(Entries taken from a collection)
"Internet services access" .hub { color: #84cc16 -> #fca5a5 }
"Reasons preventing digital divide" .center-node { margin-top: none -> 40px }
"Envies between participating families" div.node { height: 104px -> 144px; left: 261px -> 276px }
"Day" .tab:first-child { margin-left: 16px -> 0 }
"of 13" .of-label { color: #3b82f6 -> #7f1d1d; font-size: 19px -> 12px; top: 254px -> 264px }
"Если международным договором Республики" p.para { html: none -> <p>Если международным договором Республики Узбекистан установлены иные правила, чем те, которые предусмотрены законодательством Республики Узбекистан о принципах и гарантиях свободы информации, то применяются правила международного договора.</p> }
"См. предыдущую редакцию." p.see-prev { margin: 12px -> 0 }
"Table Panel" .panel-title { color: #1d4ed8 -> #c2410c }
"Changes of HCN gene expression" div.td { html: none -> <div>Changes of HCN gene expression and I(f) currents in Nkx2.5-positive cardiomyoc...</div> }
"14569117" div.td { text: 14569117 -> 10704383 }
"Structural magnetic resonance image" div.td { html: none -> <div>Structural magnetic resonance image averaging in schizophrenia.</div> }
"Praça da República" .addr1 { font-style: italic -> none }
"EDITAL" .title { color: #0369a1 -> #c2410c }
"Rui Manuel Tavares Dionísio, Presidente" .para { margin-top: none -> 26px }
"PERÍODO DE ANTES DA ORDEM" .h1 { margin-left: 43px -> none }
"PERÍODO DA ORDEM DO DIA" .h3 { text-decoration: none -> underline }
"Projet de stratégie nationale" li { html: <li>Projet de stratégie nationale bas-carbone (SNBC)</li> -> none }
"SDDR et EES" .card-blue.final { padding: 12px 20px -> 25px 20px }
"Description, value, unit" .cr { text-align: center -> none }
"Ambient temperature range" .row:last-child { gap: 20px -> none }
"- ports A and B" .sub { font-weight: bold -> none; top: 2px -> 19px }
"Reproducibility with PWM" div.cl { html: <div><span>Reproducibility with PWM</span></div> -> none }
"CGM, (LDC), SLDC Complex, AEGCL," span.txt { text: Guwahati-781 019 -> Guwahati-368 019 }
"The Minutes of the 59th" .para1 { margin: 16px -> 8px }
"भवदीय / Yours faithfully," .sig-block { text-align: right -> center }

▶ [WHAT TO WORK ON] Beginning with the first line of the entries, repeat each line exactly until you have reproduced the one containing "color: #3b82f6 ->", and add nothing further.

▶ [EXERCISE RESULT]
"Internet services access" .hub { color: #84cc16 -> #fca5a5 }
"Reasons preventing digital divide" .center-node { margin-top: none -> 40px }
"Envies between participating families" div.node { height: 104px -> 144px; left: 261px -> 276px }
"Day" .tab:first-child { margin-left: 16px -> 0 }
"of 13" .of-label { color: #3b82f6 -> #7f1d1d; font-size: 19px -> 12px; top: 254px -> 264px }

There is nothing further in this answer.